Let’s talk about all the different things the author tries to have going on:
- Marco arranges for the kidnapping of the baby to get money from the in-laws who hate him because his business is failing.
- Anne has a history of mental illness, though her husband only knows about the post-partum depression. In fact, she has a history of blackouts, and sometimes gets violent during those blackouts. (In high school she slammed a classmate against the wall because the classmate was making fun of her.) These blackouts are believed to occur because she dissociated when she, at 4 years old, watched her father die of a heart attack.
- The next door neighbor, Cynthia, comes on to Marco during the dinner party. It turns out, that Cynthia’s husband, Graham, likes to watch Cynthia have sex with other men. That’s why they find out that Marco is the one who aids in the kidnapping of his own child – there’s a videocamera aimed at the back deck where Cynthia apparently regularly has sex with other men. The camera catches Marco with the baby going into the garage and coming out without her. What’s interesting about this is that there are houses across the lane that can see what happens there.
- Richard (Anne’s stepfather) is a nasty old man who likes to exert control over everything especially when it comes to money (that comes from his wife’s family, not from his earnings). We find out that he’s having an affair with Cynthia and wants to leave Anne’s mother for her. But, he needs money to do it, because his business is failing too, so he orchestrates the kidnapping so he can get his wife’s money. He sends his “fixer” to become friendly with Marco and eventually suggests that Marco kidnap his baby to get money from his awful in-laws. Of course, the fixer double-crosses Marco. Richard then kills the fixer, takes the baby and all the money. He’s the hero who gets the baby back after staging another ransom request.
- About three-quarters of the way into the book, Anne becomes convinced that she must have killed her baby since she can’t remember what happened during the 11pm feeding. She knows that she’s slapped her daughter in the past when she’s been fussy, so she believes she’s capable of killing her too. She convinces herself that Marco is covering for her by arranging to have the baby taken away during his check on her. Anne takes herself to the police station to confess this. The detective suspects this at first, but as he gets the facts, he knows this version of events isn’t possible.

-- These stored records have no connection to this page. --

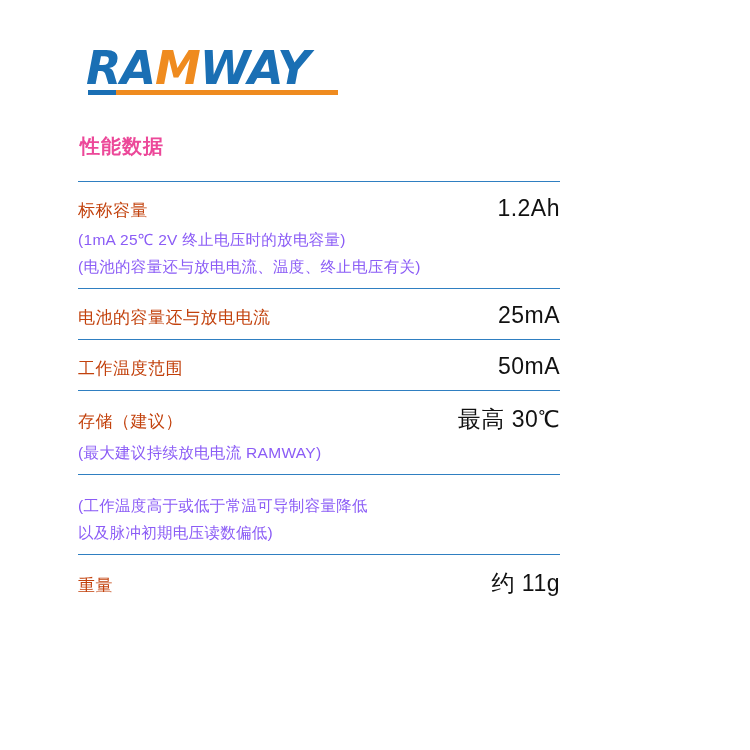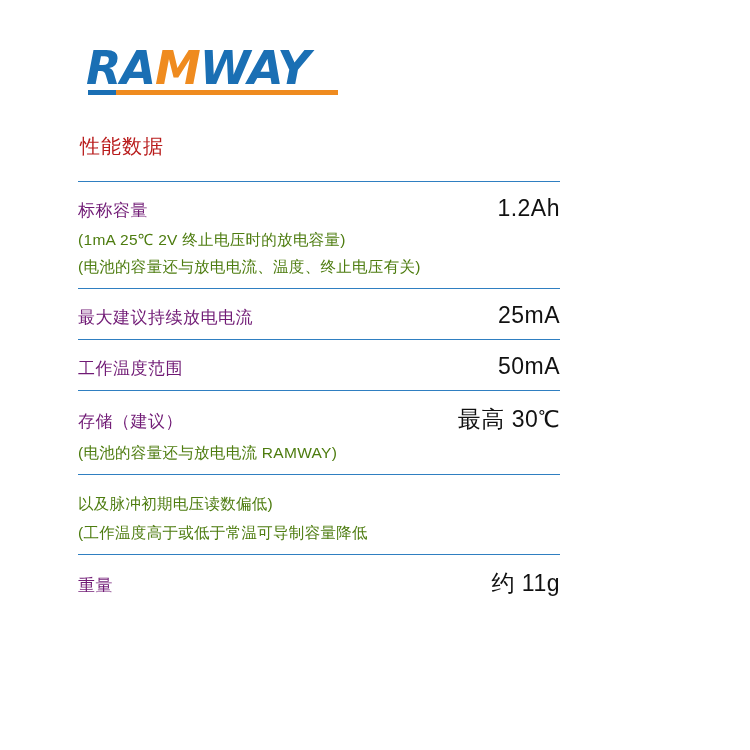--- a/index.html
+++ b/index.html
@@ -65,9 +65,9 @@
     left: 80px;
     top: 112px;
     font-size: 20px;
-    font-weight: 400;
+    font-weight: 700;
     letter-spacing: 1px;
-    color: #b91c1c;
+    color: #ec4899;
   }
   
   .spec-list {

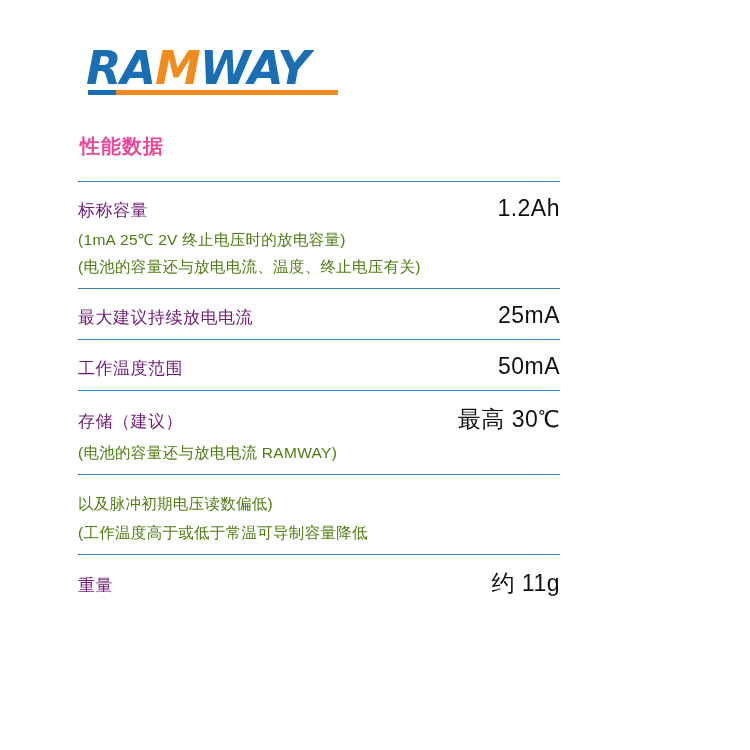--- a/index.html
+++ b/index.html
@@ -91,7 +91,7 @@
   }
   .spec-label {
     font-size: 17px;
-    color: #701a75;
+    color: #c2410c;
     letter-spacing: 0.5px;
   }
   .spec-value {

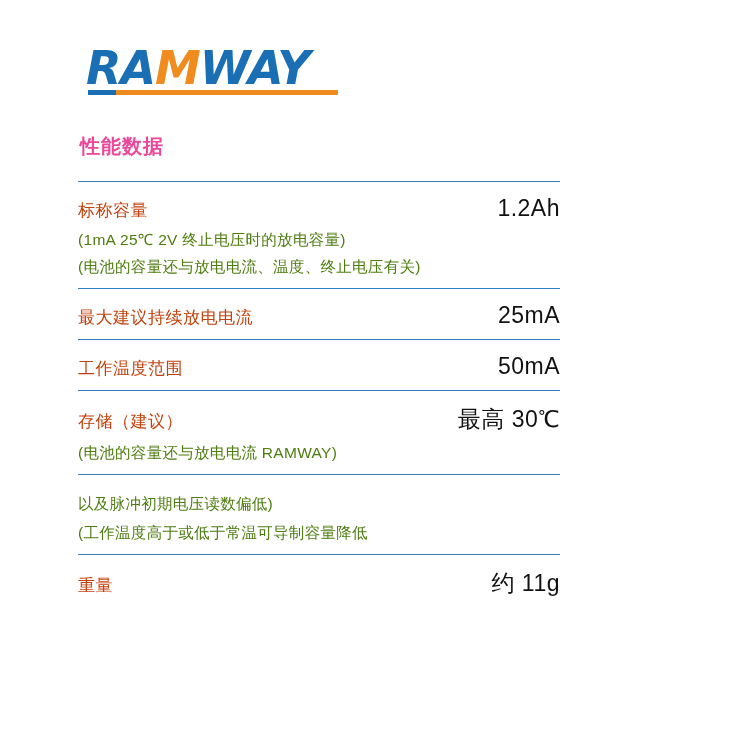--- a/index.html
+++ b/index.html
@@ -103,7 +103,7 @@
   }
   .spec-note {
     font-size: 15.5px;
-    color: #4d7c0f;
+    color: #8b5cf6;
     margin-top: 7px;
     letter-spacing: 0.3px;
     line-height: 22px;

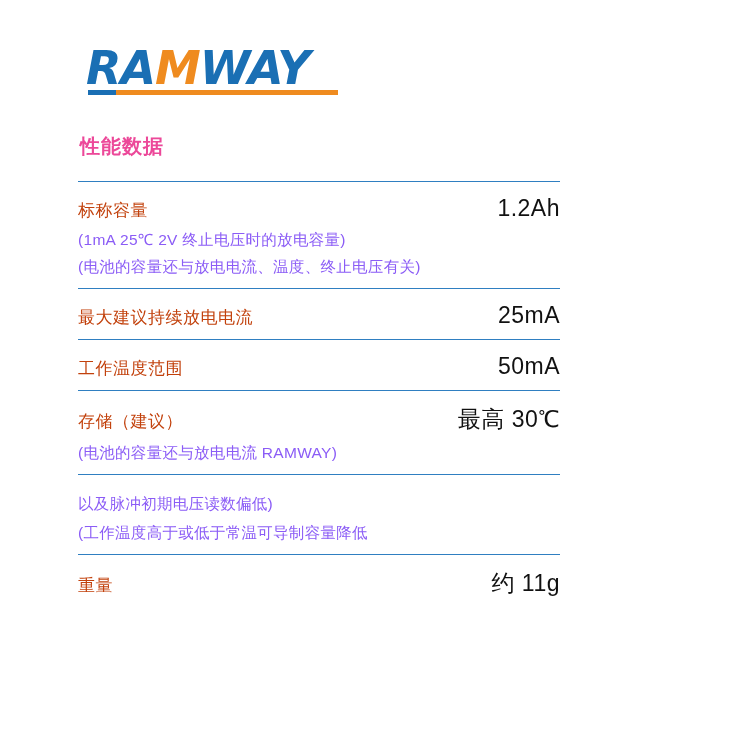--- a/index.html
+++ b/index.html
@@ -138,7 +138,7 @@
 
     <div class="spec-row">
       <div class="spec-head">
-        <span class="spec-label">最大建议持续放电电流</span>
+        <span class="spec-label">电池的容量还与放电电流</span>
         <span class="spec-value">25mA</span>
       </div>
     </div>

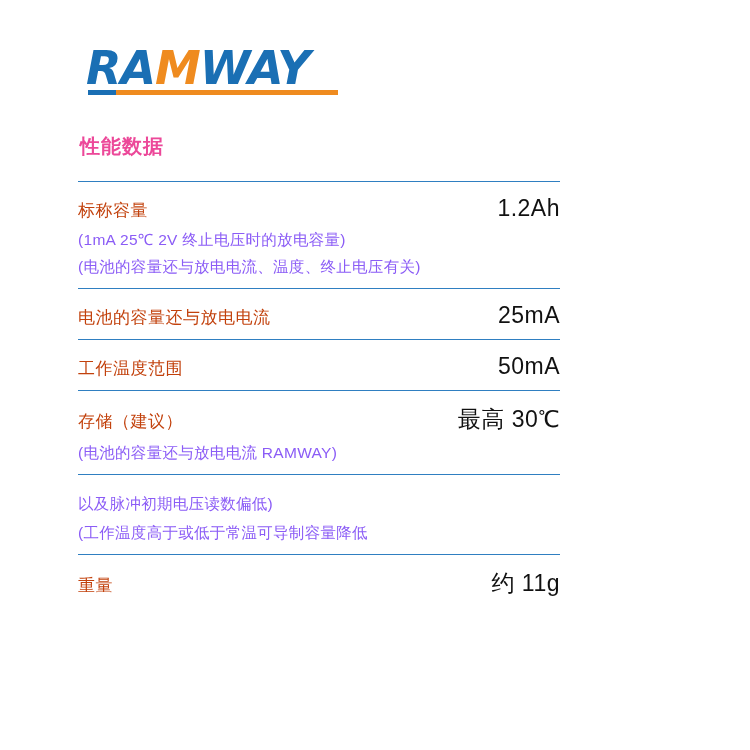--- a/index.html
+++ b/index.html
@@ -155,7 +155,7 @@
         <span class="spec-label">存储（建议）</span>
         <span class="spec-value">最高 30℃</span>
       </div>
-      <div class="spec-note">(电池的容量还与放电电流 RAMWAY)</div>
+      <div class="spec-note">(最大建议持续放电电流 RAMWAY)</div>
     </div>
 
     <div class="spec-row">

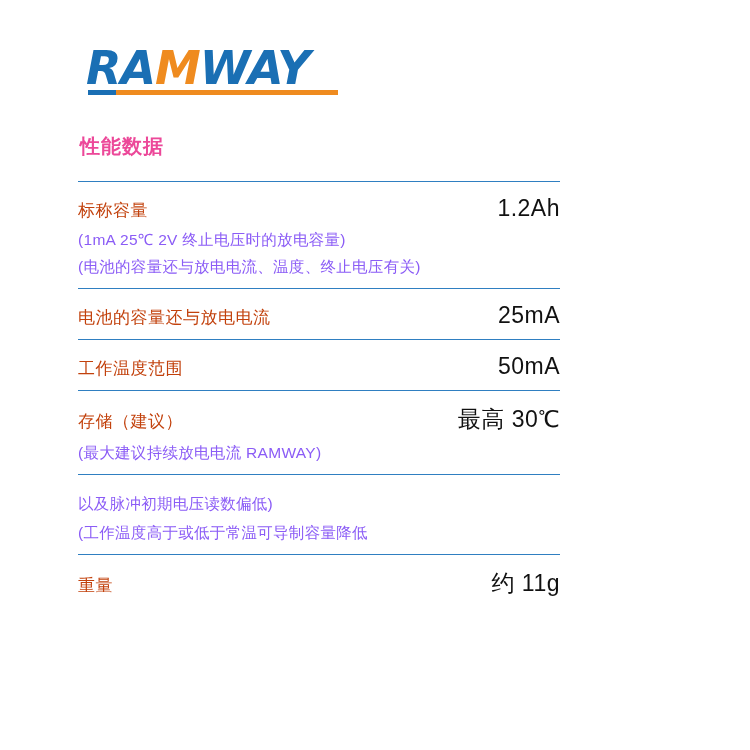--- a/index.html
+++ b/index.html
@@ -159,8 +159,8 @@
     </div>
 
     <div class="spec-row">
+      <div class="spec-note">(工作温度高于或低于常温可导制容量降低</div>
       <div class="spec-note tight">以及脉冲初期电压读数偏低)</div>
-      <div class="spec-note">(工作温度高于或低于常温可导制容量降低</div>
     </div>
 
     <div class="spec-row">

- The book ends with Anne going to Cynthia’s to see how much she knew about the kidnapping, since Anne now knows that Cynthia has been having an affair with her father. Cynthia denies it, and gets nasty enough to say that if she had been involved, she would have killed the baby instead of kidnapping it. The next thing we know is that there are police cars and sirens, and Anne is sitting in her own living room, covered in blood, and holding a knife. I was curious how the police got called since Cynthia’s husband is out of town. Anne claims she has no idea what happened.
Combining this many stories into one is challenging for a skilled, experienced author, let alone for someone’s debut novel. In trying to do too much at once, it feels like nothing is done well. So much of what happens seems irrelevant, underdeveloped, too obvious, or just boring. None of the characters are likable. There’s nothing that keeps you attached to any of the characters; you’re not cheering for any of them.
You also have to wonder why everything is hunky-dory when they get Cora back. Richard gets arrested for his part in the kidnapping and the murder of his fixer, and Marco and Anne go home with their baby. Why in the world would Marco be okay with Anne and the baby, after Anne admits to slapping her? He’s just so relieved he isn’t going to prison? Which is also amazing – there’s no way in the real world you can kidnap a kid, even your own, and walk away from that without a conviction.
It is an easy read; I was able to finish in about 4 or so hours. I read it for a book club, which is probably the only reason I finished it at all. Otherwise I probably would have stopped at the second chapter. I am genuinely confused how this book ended up at the top of any bestseller lists.
If you can skip this one, do it. It’s not at all worth the read.